Consult Granite

Account reconciliations are part of the basic building blocks of financial processes and controls. It’s something everyone expects to just be there and work without much thought. Many financial managers assume that if they don’t hear anything about account reconciliations from their staff; then all must be well.

Very often this is simply not the case.

Through our decades of auditing, analyzing and designing account reconciliation processes, here are some common problems that exist right now in the account reconciliation process of many organizations:

The reconciliation is not in fact…a reconciliation

Many companies take the prior month’s ending balance and sum the debits and credits to arrive at the current month’s ending balance. This is not a reconciliation. It is more properly called a roll forward. The account reconciliation process is not simply a “math check”. The intent of this critical control is to ensure that account balances are fully supported. An example of full support would be an accrual calculation spreadsheet that supports the balance you are reconciling. Simply rolling forward the account balance without examining the appropriateness of the amounts themselves is often a mistake that results in misstatements and misfortune down the road. Care must be taken to ensure that in reconciliation documents the ending account balance is real and fully supported by factual evidence.

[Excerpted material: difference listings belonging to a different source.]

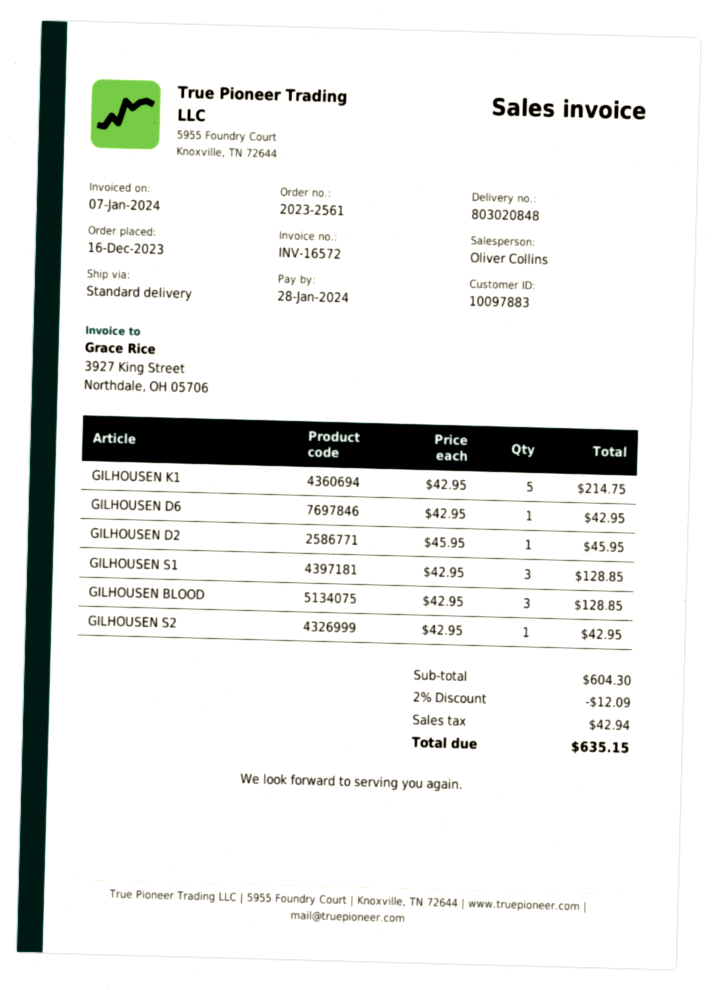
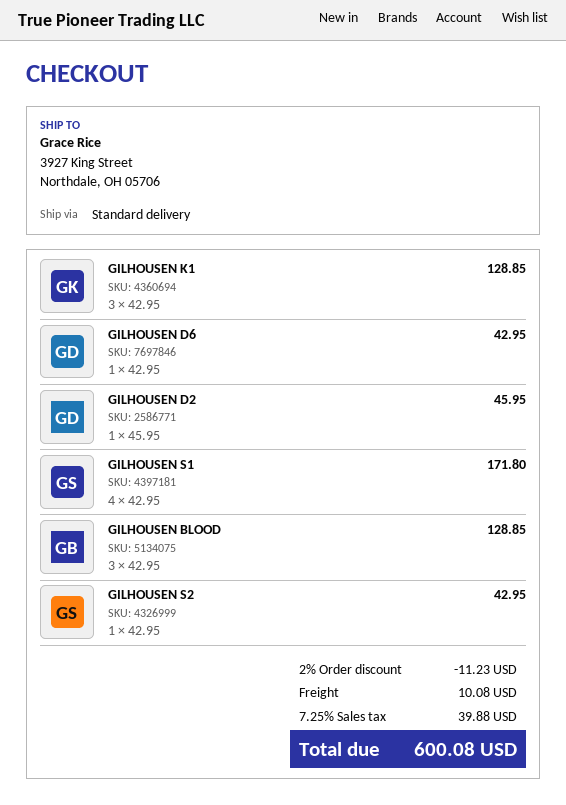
GILHOUSEN K1: 5 x 42.95 = 214.75 -> 3 x 42.95 = 128.85
GILHOUSEN S1: 3 x 42.95 = 128.85 -> 4 x 42.95 = 171.80
discount: 2% = 12.09 -> 2% = 11.23
shipping: none -> 10.08
tax: 42.94 -> 39.88
total: 635.15 -> 600.08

Reconciliations are inconsistent

If you were to take a sample of your account reconciliations from across your organization, how would you answer the following questions:

  • Are similar balance sheet accounts reconciled with the same frequency?
  • How is the frequency decided?
  • What is the materiality for determining if the balances are “reconciled”? Is a $5 difference material, a $5,000 difference,etc.
  • Do your account reconciliations have all the critical components of a reconciliation? Do they start with the GL ending balance?
  • How much support and documentation do your reconciliations require in order to determine the appropriateness of the ending balance?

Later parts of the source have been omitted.